Folk-music is extolled, its neglect denotes an “anti-public” trend, it must serve as the basis of “democratic musical forms.” The utterly reactionary character of this demand becomes clear at once if we transfer it to the American musical scene. The outstanding product of American folk-song is certainly the Negro spiritual, which will remain a monument to the creative imagination of the Negro people and a source of rich esthetic experience. But is there any “progressive” content in the present-day utilization in symphonic music of melodies the social origin of which is the misery of an enslaved people whose only solace was religion, who hoped to find equality only in heaven, “where all God’s chillun got shoes!” A composer may have his own private musical reasons for wishing to utilize these melodies, but their use is no more a guarantee of “democratic musical form” than the use of Gregorian chant or of any other traditional material.

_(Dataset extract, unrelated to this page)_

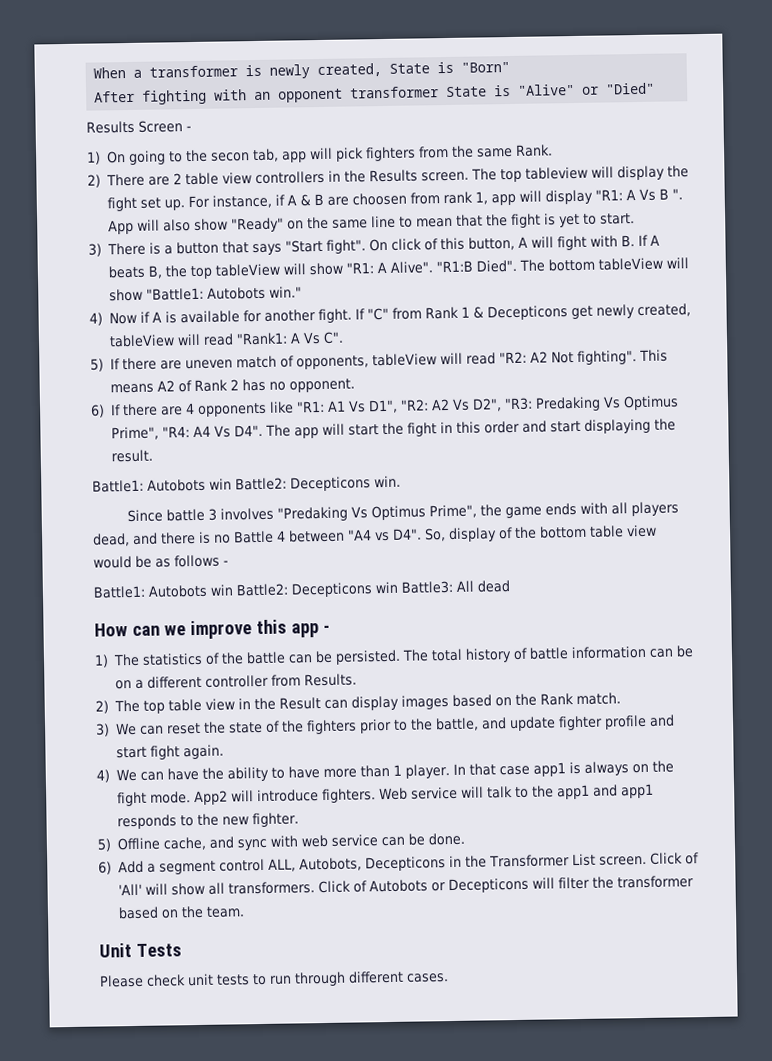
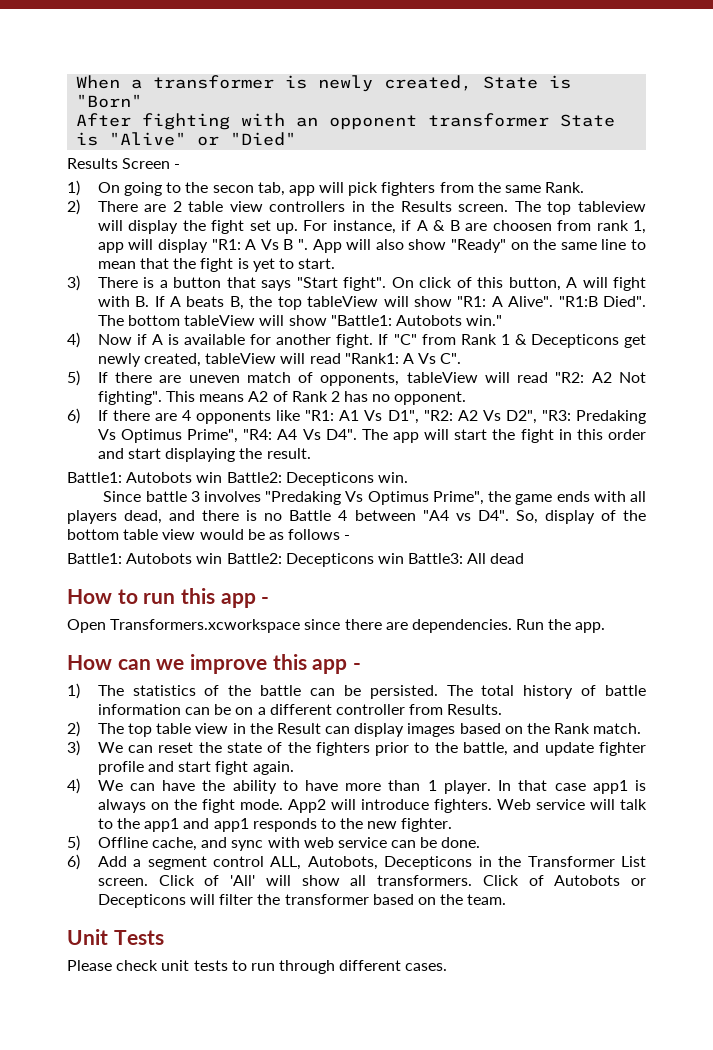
+ How to run this app -
+ Open Transformers.xcworkspace since there are dependencies. Run the app.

Plato, Pope John, the Central Committee and all others who think that bureaucratic proclamations can halt the evolution of musical ideas suffer from a common delusion. Just as “agitators” and “trouble-makers” are blamed for social discontent, so the “morbid” and “perverse” inclinations of certain composers are blamed for disturbances in the field of tone-relations. But new scales and new harmonic concepts are not arbitrary inventions. They result from the organic evolution of the tone material itself. “Dissonances” and “atonality” will continue to crop up unless the whole musical heritage of late 19th century romanticism, which includes “the best traditions of Russian music,” is wiped out, definitively erased from the minds and memories of men, for it is here that these present-day musical disturbances have their origin. Not even the all-powerful Stalin’s Central Committee can accomplish this.